Plenty of rich, mostly white men and women have been celebrated for using the plant and applying their business savvy to the burgeoning industry as cannabis has become legal to some degree in 29 states.
Meanwhile, thousands of people of color remain incarcerated for marijuana offenses as communities of color continue to bear the disproportionate impact of the failed war on drugs. Even though black people do not use cannabis at a higher rate than white people, they are about four times as likely to get arrested for possession, according to the American Civil Liberties Union.
Recreational use of marijuana is still illegal in Maryland, but possession under 10 grams became a civil, rather than a criminal, offense in 2014. Legislation was passed that same year that allows doctors to recommend medicinal use to patients.
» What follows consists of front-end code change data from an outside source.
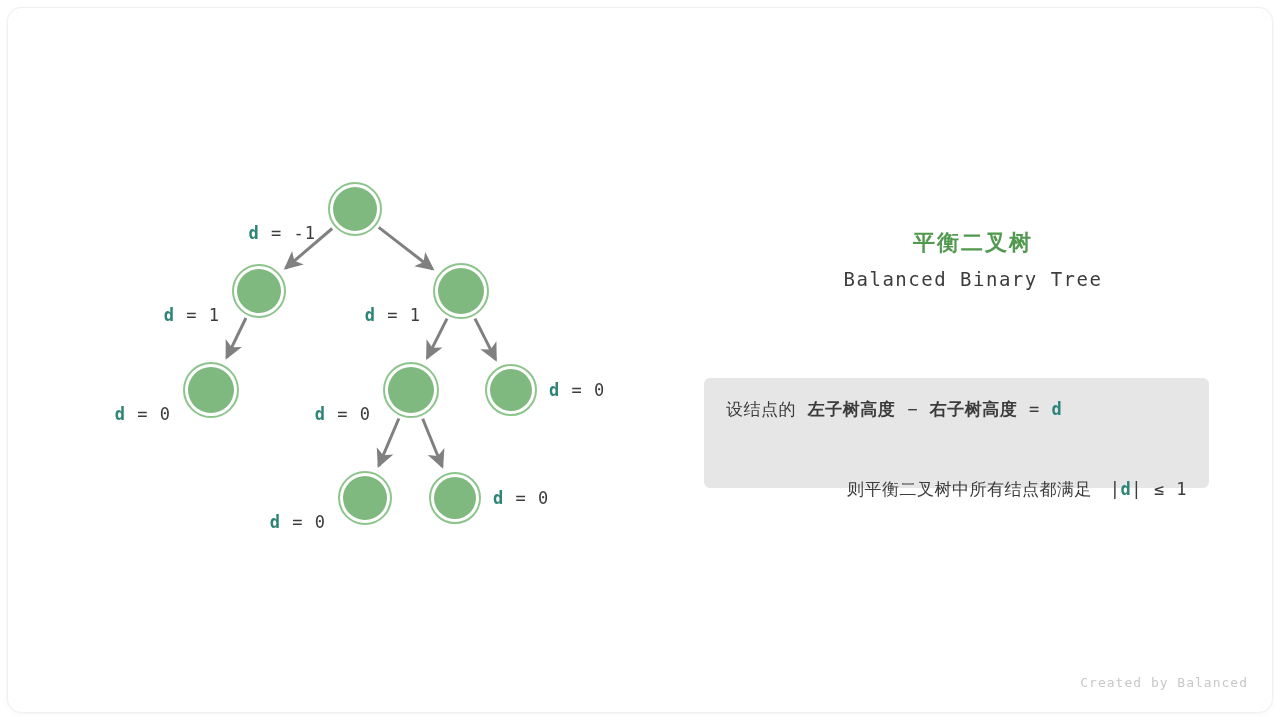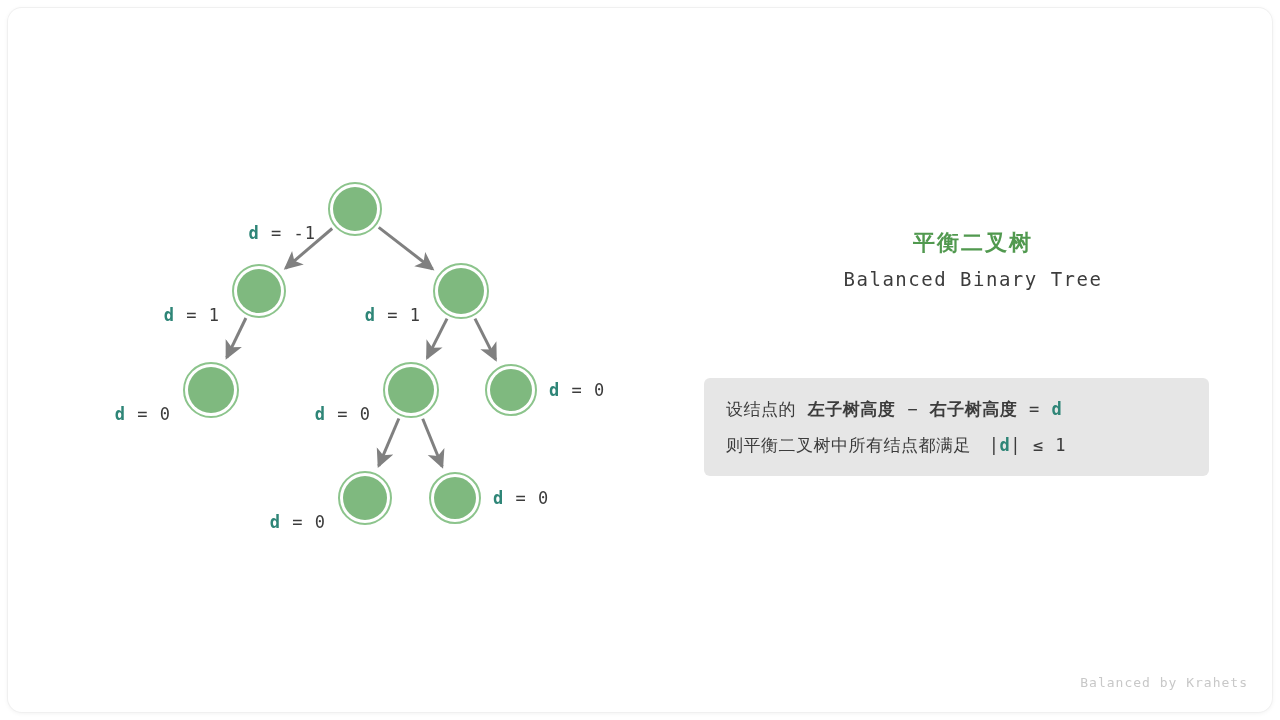--- a/index.html
+++ b/index.html
@@ -78,7 +78,7 @@
     left: 696px;
     top: 370px;
     width: 505px;
-    height: 98px;
+    height: 110px;
     background: #e6e6e6;
     border-radius: 6px;
     box-sizing: border-box;

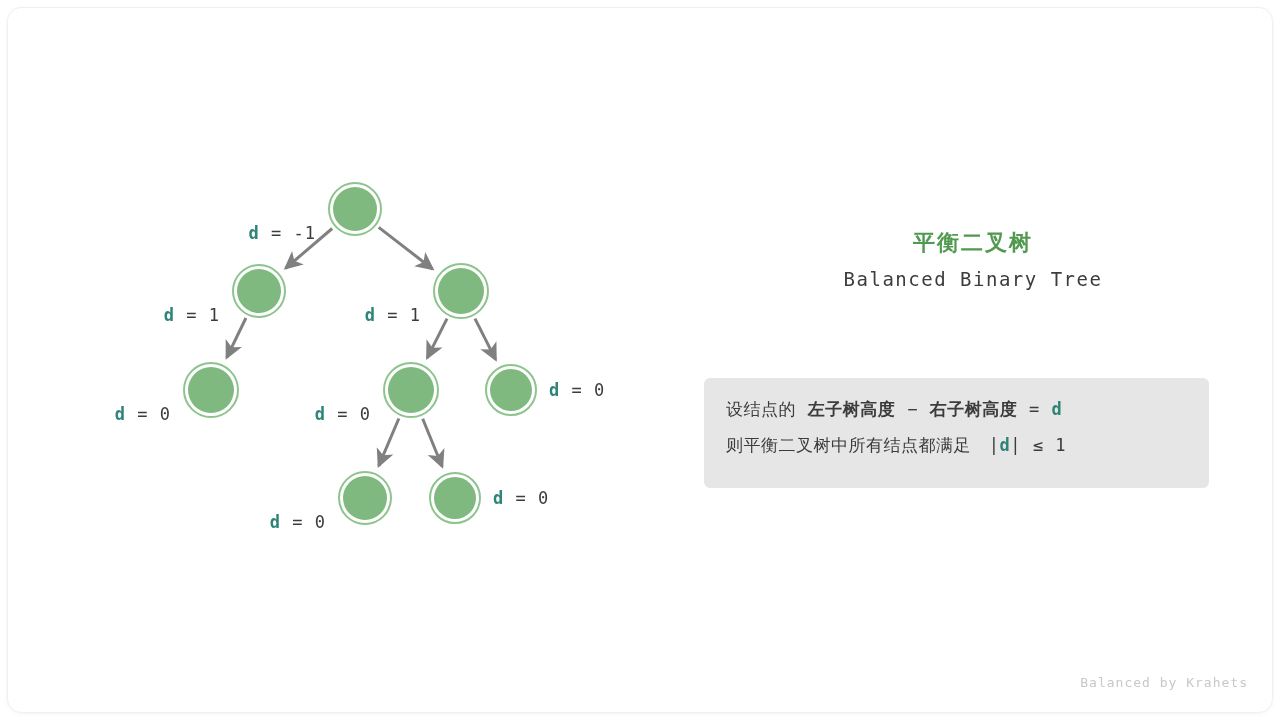--- a/index.html
+++ b/index.html
@@ -95,7 +95,7 @@
   .info-line .b { font-weight: bold; }
   .info-line .d { color: #2e8577; font-weight: bold; }
   .info-line .mono { font-family: "DejaVu Sans Mono", monospace; }
-  .info-line.l2 { text-align: left; }
+  .info-line.l2 { text-align: right; margin-top: 44px; }
 
   #credit {
     position: absolute;

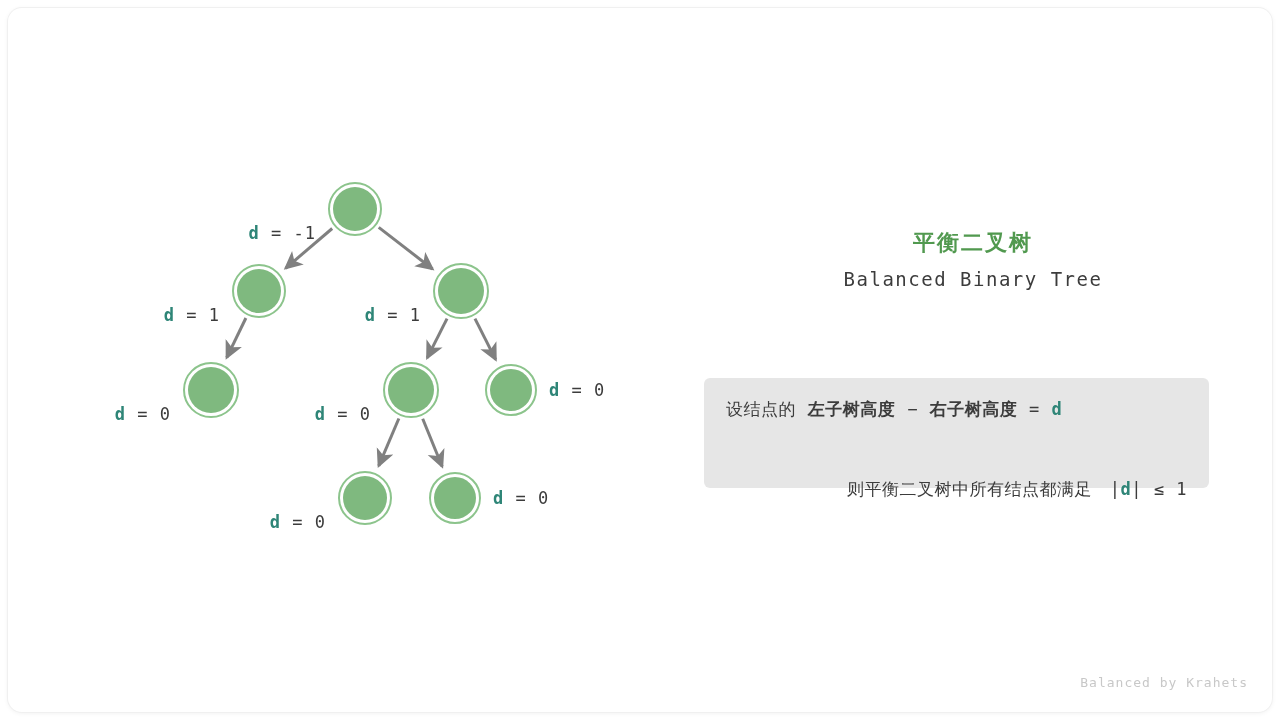--- a/index.html
+++ b/index.html
@@ -197,7 +197,7 @@
     </div>
   </div>
 
-  <div id="credit">Balanced by Krahets</div>
+  <div id="credit">Created by Balanced</div>
 </div>
 
 </body></html>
Dozens of dispensaries have since been approved to open in the state.
Wiseman plans to offer free classes about marijuana, which she said she hopes can alleviate the stigma associated with the plant. She plans to focus on communities where punishment for consuming cannabis could be devastating. Challenging the stigma, she said, may encourage minorities to break into the industry.
“We also want to explain the history behind the plant so you can understand why it became a scheduled drug, why African-Americans have been prosecuted at higher rates than other races and minorities and how that affects us today,” she said.
She is also interested in hosting an educational series with medical and legal professionals.
“We know a lot of physicians through our network that would want to learn more and would feel more comfortable recommending the plant to patients if they really understood it,” she said. “For law enforcement, we want to get lawyers and police into the classes who want to learn more about how our business affects theirs, and how we can work together.”
Wiseman maintains she is thrilled to be in her position at this moment in history, but said that starting out in the marijuana industry also has its pitfalls.
“It’s a little lonely,” she said. “Mainly because not many people are going to understand the depth of the business side of what you’re going through.”
Still, Wiseman and her team have built up a solid community through networking with other dispensaries in Maryland.
Wiseman might look familiar because she is also a star of “WAGS Atlanta,” a reality show produced by E! that follows the lives of athletes’ wives and girlfriends. Wiseman splits her time between Atlanta and Maryland.